Reputation: 522
In a coding competition specified at this link there is a task where you need to read much data on stdin
, do some calculations and present a whole lot of data on stdout
.
In my benchmarking it is almost only i/o that takes time although I have tried optimizing it as much as possible.
What you have as input is a string (1 <= len <= 100'000
) and q rows of pair of int where q also is 1 <= q <= 100'000
.
I benchmarked my code on a 100 times larger dataset (len = 10M, q = 10M) and this is the result:
Activity time accumulated
Read text: 0.004 0.004
Read numbers: 0.146 0.150
Parse numbers: 0.200 0.350
Calc answers: 0.001 0.351
Format output: 0.037 0.388
Print output: 0.143 0.531
By implementing my own formating and number parsing inline i managed to get the time down to 1/3 of the time when using printf
and scanf
.
However when I uploaded my solution to the competitions webpage my solution took 1.88 seconds (I think that is the total time over 22 datasets). When I look in the high-score there are several implementations (in c++) that finished in 0.05 seconds, nearly 40 times faster than mine! How is that possible?
I guess that I could speed it up a bit by using 2 threads, then I can start calculating and writing to stdout while still reading from stdin. This will however decrease the time to min(0.150, 0.143)
in a theoretical best case on my large dataset. I'm still nowhere close to the highscore..
In the image below you can see the statistics of the consumed time.

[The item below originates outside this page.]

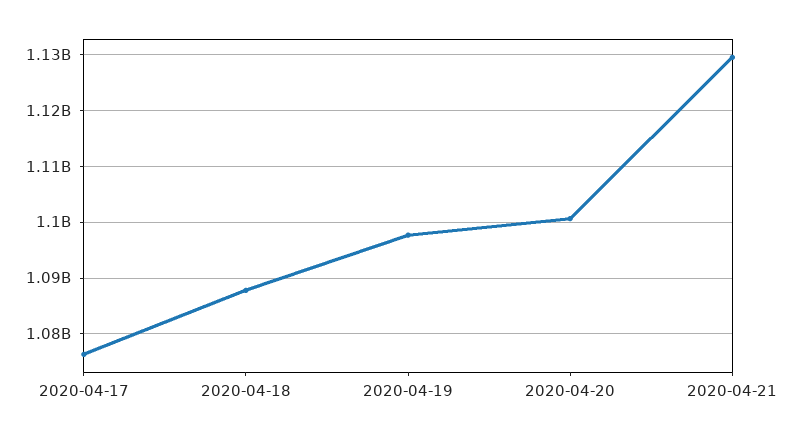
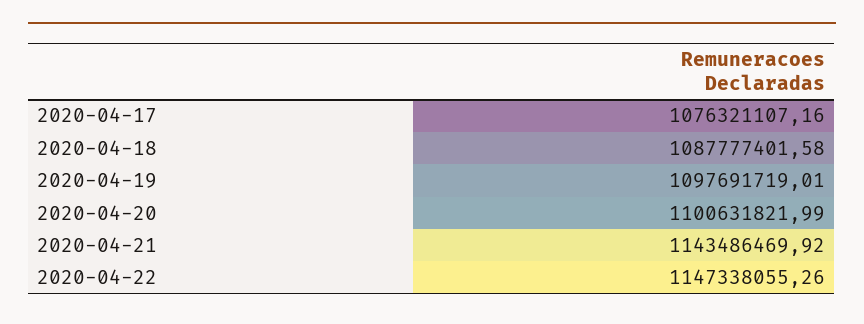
2020-04-21: 1130000000 -> 1143486469.92
2020-04-22: none -> 1147338055.26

The program gets compiled by the website with this options:
gcc -g -O2 -std=gnu99 -static my_file.c -lm
and timed like this:
time ./a.out < sample.in > sample.out
My code looks like this:
#include <stdio.h>
#include <stdlib.h>
#include <string.h>
#define MAX_LEN (100000 + 1)
#define ROW_LEN (6 + 1)
#define DOUBLE_ROW_LEN (2*ROW_LEN)
int main(int argc, char *argv[])
{
int ret = 1;
// Set custom buffers for stdin and out
char stdout_buf[16384];
setvbuf(stdout, stdout_buf, _IOFBF, 16384);
char stdin_buf[16384];
setvbuf(stdin, stdin_buf, _IOFBF, 16384);
// Read stdin to buffer
char *buf = malloc(MAX_LEN);
if (!buf) {
printf("Failed to allocate buffer");
return 1;
}
if (!fgets(buf, MAX_LEN, stdin))
goto EXIT_A;
// Get the num tests
int m ;
scanf("%d\n", &m);
char *num_buf = malloc(DOUBLE_ROW_LEN);
if (!num_buf) {
printf("Failed to allocate num_buffer");
goto EXIT_A;
}
int *nn;
int *start = calloc(m, sizeof(int));
int *stop = calloc(m, sizeof(int));
int *staptr = start;
int *stpptr = stop;
char *cptr;
for(int i=0; i<m; i++) {
fgets(num_buf, DOUBLE_ROW_LEN, stdin);
nn = staptr++;
cptr = num_buf-1;
while(*(++cptr) > '\n') {
if (*cptr == ' ')
nn = stpptr++;
else
*nn = *nn*10 + *cptr-'0';
}
}
// Count for each test
char *buf_end = strchr(buf, '\0');
int len, shift;
char outbuf[ROW_LEN];
char *ptr_l, *ptr_r, *out;
for(int i=0; i<m; i++) {
ptr_l = buf + start[i];
ptr_r = buf + stop[i];
while(ptr_r < buf_end && *ptr_l == *ptr_r) {
++ptr_l;
++ptr_r;
}
// Print length of same sequence
shift = len = (int)(ptr_l - (buf + start[i]));
out = outbuf;
do {
out++;
shift /= 10;
} while (shift);
*out = '\0';
do {
*(--out) = "0123456789"[len%10];
len /= 10;
} while(len);
puts(outbuf);
}
ret = 0;
free(start);
free(stop);
EXIT_A:
free(buf);
return ret;
}
Upvotes: 13
Views: 2084
Reputation: 7837
Thanks to your question, I went and solved the problem myself. Your time is better than mine, but I'm still using some stdio functions.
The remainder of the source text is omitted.